**Problem:** Give back, word for word, the lines in the listing below from the one holding "realistic score generation" down to the one holding "and 5, decide", both ends included.

• • • • •

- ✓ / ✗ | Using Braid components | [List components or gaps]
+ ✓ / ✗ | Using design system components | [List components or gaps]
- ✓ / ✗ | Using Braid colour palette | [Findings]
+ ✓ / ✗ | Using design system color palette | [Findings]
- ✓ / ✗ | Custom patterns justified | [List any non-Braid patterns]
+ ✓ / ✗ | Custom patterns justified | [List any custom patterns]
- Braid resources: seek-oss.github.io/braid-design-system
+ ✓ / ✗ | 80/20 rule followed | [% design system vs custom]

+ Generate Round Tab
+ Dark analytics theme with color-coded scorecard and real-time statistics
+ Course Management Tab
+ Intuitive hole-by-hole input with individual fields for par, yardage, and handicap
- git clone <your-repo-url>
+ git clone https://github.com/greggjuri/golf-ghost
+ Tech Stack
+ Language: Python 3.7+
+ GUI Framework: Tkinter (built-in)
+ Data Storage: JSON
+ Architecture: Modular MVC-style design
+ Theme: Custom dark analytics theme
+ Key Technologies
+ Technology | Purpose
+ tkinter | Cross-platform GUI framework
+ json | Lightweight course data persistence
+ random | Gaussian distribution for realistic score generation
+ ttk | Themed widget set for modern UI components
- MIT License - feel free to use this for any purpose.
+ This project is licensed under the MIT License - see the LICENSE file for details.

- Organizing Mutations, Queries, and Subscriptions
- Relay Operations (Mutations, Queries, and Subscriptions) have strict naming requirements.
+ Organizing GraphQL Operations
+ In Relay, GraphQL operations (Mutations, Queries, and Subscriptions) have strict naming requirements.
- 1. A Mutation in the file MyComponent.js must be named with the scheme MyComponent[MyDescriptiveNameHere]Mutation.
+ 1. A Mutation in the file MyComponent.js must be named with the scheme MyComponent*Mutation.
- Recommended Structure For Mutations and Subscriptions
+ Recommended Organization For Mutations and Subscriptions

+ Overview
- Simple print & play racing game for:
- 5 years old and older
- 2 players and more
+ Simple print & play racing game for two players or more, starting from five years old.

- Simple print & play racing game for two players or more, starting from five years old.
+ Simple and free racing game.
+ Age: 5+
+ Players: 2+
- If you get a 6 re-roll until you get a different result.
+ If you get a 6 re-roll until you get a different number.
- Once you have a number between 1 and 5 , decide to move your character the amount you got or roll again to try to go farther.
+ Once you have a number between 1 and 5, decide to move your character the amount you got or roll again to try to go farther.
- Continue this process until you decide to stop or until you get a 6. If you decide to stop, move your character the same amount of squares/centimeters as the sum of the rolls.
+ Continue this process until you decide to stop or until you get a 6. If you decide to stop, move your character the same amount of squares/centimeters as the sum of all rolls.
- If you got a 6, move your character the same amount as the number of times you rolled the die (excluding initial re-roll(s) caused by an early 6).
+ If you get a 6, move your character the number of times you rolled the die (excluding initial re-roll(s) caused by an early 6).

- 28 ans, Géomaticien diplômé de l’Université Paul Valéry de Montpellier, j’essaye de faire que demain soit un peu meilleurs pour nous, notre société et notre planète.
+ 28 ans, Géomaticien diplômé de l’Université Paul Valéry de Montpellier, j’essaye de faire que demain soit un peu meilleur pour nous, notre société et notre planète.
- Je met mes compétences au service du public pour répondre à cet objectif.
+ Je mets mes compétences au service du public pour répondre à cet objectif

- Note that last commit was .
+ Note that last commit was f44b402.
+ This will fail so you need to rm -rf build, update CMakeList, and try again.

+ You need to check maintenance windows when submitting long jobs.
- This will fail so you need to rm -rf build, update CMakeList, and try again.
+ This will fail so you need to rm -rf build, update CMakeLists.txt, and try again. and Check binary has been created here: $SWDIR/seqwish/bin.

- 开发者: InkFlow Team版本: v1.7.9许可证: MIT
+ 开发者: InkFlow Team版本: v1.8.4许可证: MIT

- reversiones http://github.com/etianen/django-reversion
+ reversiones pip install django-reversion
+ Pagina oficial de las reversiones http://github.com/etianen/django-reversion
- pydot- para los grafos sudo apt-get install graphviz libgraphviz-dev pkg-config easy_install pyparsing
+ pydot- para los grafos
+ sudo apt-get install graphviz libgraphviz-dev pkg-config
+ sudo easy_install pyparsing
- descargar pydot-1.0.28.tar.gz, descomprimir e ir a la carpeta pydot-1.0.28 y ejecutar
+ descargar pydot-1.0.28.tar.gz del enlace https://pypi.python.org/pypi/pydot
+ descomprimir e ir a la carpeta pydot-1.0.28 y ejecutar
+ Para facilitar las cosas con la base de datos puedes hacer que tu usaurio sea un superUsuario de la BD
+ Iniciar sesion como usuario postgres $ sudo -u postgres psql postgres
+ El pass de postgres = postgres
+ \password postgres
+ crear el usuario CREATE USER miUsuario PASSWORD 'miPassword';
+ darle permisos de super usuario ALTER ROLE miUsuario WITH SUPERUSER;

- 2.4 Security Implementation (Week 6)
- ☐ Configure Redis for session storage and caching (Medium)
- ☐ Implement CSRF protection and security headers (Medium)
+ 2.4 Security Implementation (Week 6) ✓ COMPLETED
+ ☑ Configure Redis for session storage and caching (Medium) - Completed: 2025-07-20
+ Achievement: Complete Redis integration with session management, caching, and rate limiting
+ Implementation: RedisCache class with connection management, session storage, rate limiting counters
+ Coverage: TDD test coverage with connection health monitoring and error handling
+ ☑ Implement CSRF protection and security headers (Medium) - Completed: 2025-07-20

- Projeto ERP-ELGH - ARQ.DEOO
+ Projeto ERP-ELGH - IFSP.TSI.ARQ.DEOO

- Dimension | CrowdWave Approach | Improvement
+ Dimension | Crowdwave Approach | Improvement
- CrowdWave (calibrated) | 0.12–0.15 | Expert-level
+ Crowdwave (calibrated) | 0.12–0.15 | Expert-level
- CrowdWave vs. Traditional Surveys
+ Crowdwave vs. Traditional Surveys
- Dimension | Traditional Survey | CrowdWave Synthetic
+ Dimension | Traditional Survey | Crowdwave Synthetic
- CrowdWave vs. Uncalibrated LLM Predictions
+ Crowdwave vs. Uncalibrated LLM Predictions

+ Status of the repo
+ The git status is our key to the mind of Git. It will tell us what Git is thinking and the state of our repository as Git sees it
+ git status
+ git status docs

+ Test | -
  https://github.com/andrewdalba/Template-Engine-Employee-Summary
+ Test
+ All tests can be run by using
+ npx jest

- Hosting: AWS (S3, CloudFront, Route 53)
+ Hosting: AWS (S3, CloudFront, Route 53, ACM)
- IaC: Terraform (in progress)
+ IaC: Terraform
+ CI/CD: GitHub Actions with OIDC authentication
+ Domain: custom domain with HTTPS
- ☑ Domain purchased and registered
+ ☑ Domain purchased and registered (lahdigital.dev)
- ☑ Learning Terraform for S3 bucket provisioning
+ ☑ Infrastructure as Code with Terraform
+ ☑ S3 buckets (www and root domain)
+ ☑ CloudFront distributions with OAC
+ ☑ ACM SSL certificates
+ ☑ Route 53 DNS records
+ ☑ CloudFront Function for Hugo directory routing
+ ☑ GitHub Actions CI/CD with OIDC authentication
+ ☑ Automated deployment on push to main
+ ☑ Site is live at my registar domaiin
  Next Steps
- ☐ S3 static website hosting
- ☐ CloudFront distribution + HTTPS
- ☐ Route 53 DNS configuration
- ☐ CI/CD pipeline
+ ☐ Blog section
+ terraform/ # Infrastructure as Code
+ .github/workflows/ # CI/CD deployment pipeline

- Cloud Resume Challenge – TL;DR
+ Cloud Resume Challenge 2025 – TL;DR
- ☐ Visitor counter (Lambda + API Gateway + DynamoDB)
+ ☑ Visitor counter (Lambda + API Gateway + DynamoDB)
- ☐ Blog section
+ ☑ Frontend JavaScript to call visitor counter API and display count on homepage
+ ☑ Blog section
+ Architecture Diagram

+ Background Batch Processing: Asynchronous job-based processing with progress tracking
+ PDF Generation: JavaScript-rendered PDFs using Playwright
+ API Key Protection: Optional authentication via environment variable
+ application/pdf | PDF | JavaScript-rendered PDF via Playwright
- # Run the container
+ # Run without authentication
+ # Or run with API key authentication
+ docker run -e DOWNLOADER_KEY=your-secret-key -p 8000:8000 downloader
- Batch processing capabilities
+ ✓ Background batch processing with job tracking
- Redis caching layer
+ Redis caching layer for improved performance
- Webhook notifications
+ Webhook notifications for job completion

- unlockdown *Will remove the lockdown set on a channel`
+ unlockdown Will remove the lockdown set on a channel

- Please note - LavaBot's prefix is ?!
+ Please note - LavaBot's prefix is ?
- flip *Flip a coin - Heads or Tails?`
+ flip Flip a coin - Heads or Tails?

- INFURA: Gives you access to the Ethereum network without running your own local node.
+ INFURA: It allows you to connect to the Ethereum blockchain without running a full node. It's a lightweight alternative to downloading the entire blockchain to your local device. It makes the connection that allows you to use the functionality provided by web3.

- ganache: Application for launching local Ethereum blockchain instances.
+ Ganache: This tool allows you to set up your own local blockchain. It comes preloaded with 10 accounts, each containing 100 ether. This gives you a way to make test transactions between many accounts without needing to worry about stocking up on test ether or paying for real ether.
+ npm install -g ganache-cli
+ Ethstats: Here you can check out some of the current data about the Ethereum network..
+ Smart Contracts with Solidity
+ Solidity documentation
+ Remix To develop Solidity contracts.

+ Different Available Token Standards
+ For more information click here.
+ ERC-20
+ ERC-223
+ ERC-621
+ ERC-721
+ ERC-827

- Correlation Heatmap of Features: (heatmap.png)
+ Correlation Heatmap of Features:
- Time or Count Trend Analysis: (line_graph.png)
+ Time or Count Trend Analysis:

• • • • •

**Solution:**
+ random | Gaussian distribution for realistic score generation
+ ttk | Themed widget set for modern UI components
- MIT License - feel free to use this for any purpose.
+ This project is licensed under the MIT License - see the LICENSE file for details.

- Organizing Mutations, Queries, and Subscriptions
- Relay Operations (Mutations, Queries, and Subscriptions) have strict naming requirements.
+ Organizing GraphQL Operations
+ In Relay, GraphQL operations (Mutations, Queries, and Subscriptions) have strict naming requirements.
- 1. A Mutation in the file MyComponent.js must be named with the scheme MyComponent[MyDescriptiveNameHere]Mutation.
+ 1. A Mutation in the file MyComponent.js must be named with the scheme MyComponent*Mutation.
- Recommended Structure For Mutations and Subscriptions
+ Recommended Organization For Mutations and Subscriptions

+ Overview
- Simple print & play racing game for:
- 5 years old and older
- 2 players and more
+ Simple print & play racing game for two players or more, starting from five years old.

- Simple print & play racing game for two players or more, starting from five years old.
+ Simple and free racing game.
+ Age: 5+
+ Players: 2+
- If you get a 6 re-roll until you get a different result.
+ If you get a 6 re-roll until you get a different number.
- Once you have a number between 1 and 5 , decide to move your character the amount you got or roll again to try to go farther.
+ Once you have a number between 1 and 5, decide to move your character the amount you got or roll again to try to go farther.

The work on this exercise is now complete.